L’arrêté municipal n°PC 034 276 25 00006 (autrement dit le permis des Halles Gourmandes) a fait l’objet, en date du 14 octobre 2025, d’une requête en référé suspension visant à suspendre les travaux. Très concrètement, à travers cette procédure engagée par les propriétaires de la maison voisine, l’objectif recherché était de soulever différents moyens pour qualifier d’illégal le permis de construire et stopper le chantier. Le 20 novembre 2025, une première décision de justice a donc été rendue afin d’interrompre temporairement la construction des halles gourmandes.

De façon très précise, la requête à l’encontre de ce projet, portait sur les moyens présentés ci-dessous :

  • Incompétence du signataire de l’acte : Non retenu par la juridiction
  • Incomplétude du dossier : Non retenu par la juridiction
  • Insuffisance, incohérence, troncage et fausseté des pièces jointes au dossier : Non retenu par la juridiction
  • Détournement de pouvoir : Non retenu par la juridiction
  • Pollution et nuisances sonores pour le voisinage : Non retenu par la juridiction
  • Pollution et nuisances olfactives : Non retenu par la juridiction
  • Pollution et nuisances visuelles : Non retenu par la juridiction
  • Pollution, dégagement de chaleur : Non retenu par la juridiction
  • Absence de prise en compte de l’environnement existant : Non retenu par la juridiction

Le juge des référés a suspendu l’exécution de l’arrêté en retenant que les plans produits au dossier ne permettaient pas, à la date de l’ordonnance, d’écarter l’argument concernant le respect des règles d’implantation du projet par rapport aux limites séparatives mais il a écarté l’ensemble des autres arguments soulevés.
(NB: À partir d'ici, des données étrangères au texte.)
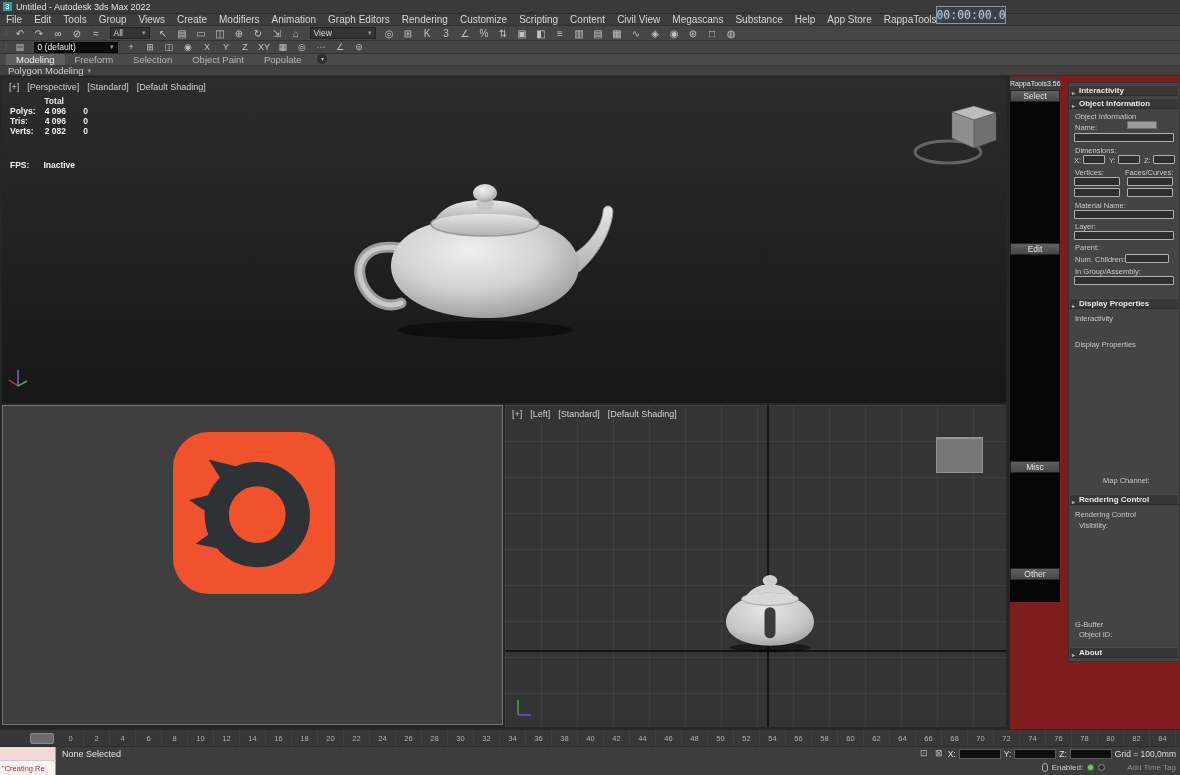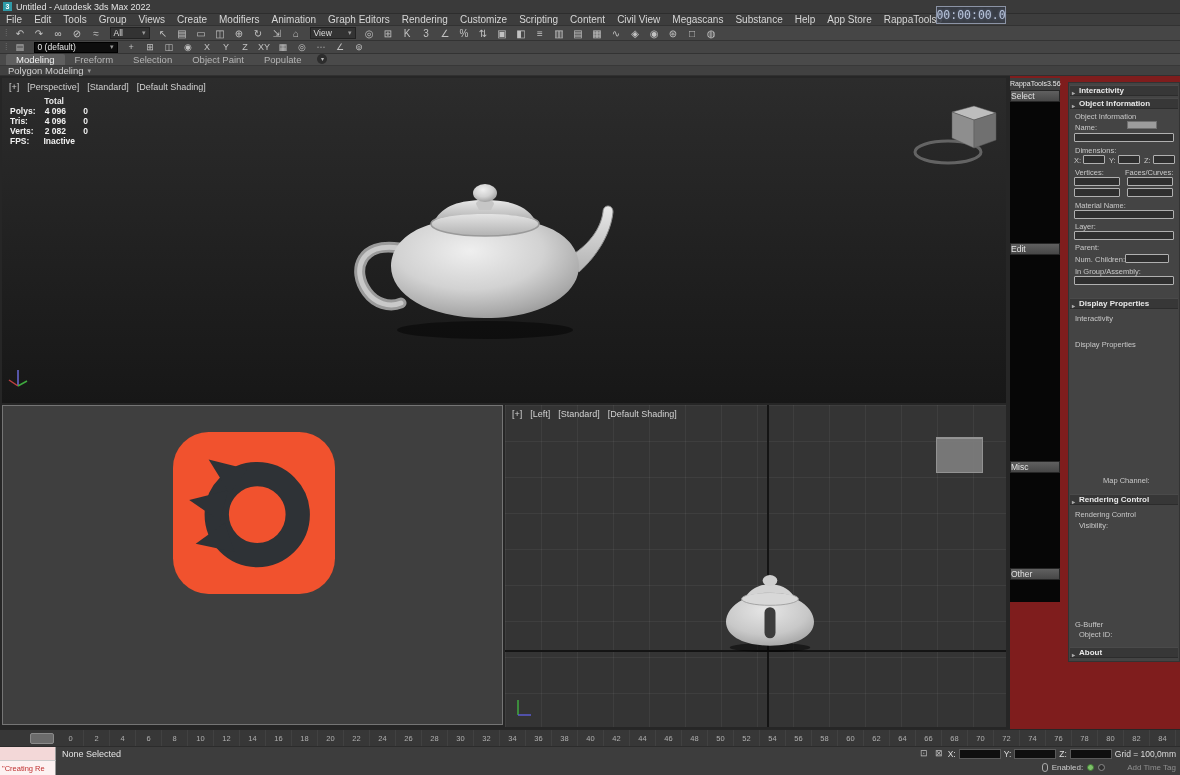"View" div.tb-drop { width: 46px -> 66px }
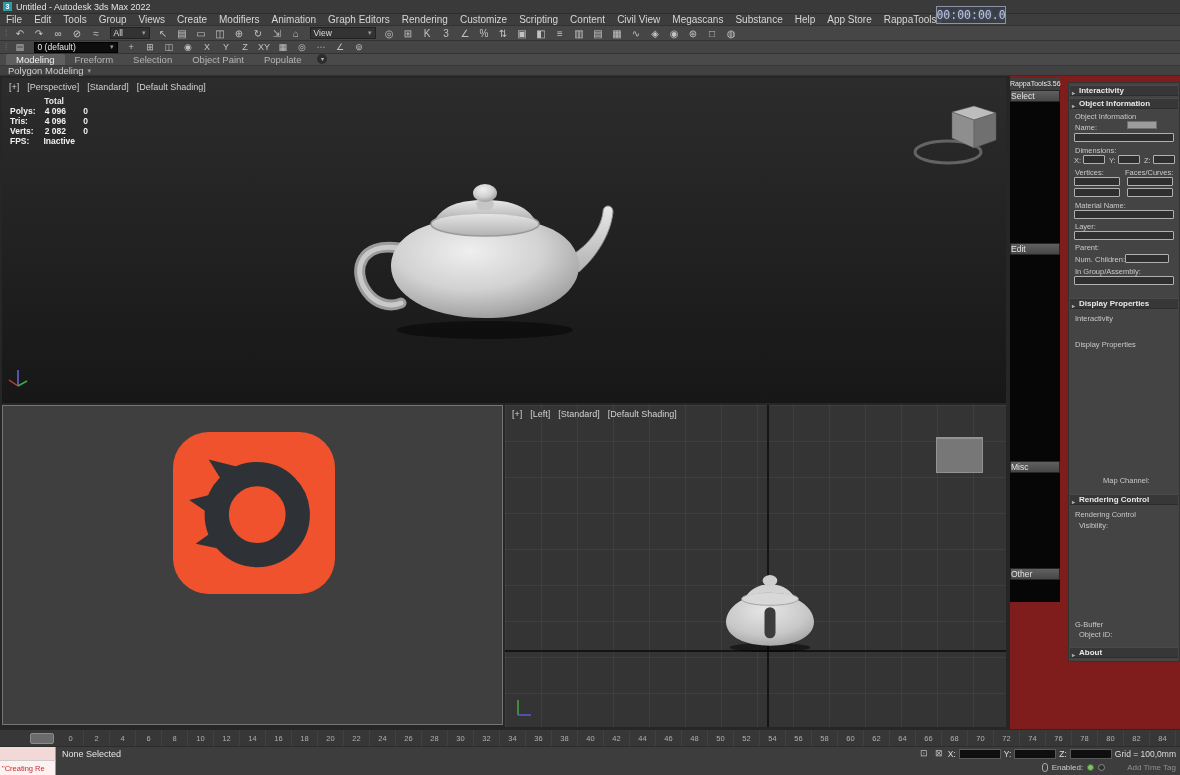"Select" .rt-btn { text-align: left -> center }
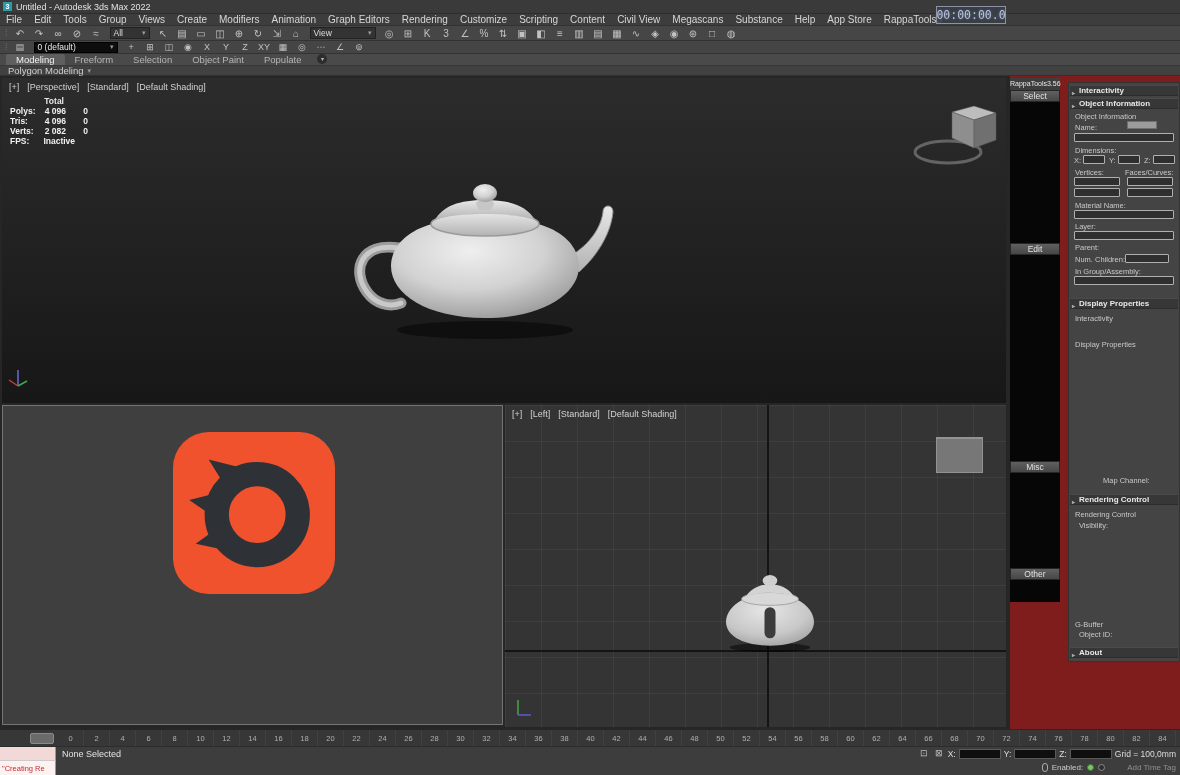"FPS: Inactive" .stat-fps { margin-top: 0 -> 24px }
Le juge des référés a très précisément fondé sa décision sur « l’absence d’un plan faisant apparaître la distance comptée horizontalement de tout point du bâtiment aux points des limites séparatives en prenant en compte la hauteur des constructions calculée du faitage au terrain naturel ».
Aussi, conformément aux dispositions du Code de l’urbanisme, la commune a déposé un permis de construire modificatif, en cours d’instruction par les services de l’Etat, qui permettra, comme le droit l’autorise, de fournir au juge la pièce attendue et ainsi de solliciter dès le mois de décembre l’autorisation de reprendre les travaux auprès de la Juridiction administrative.

La commune communiquera avec détermination et de façon totalement transparente concernant cette procédure judiciaire complexe, qui appelle mesure, objectivité et impartialité.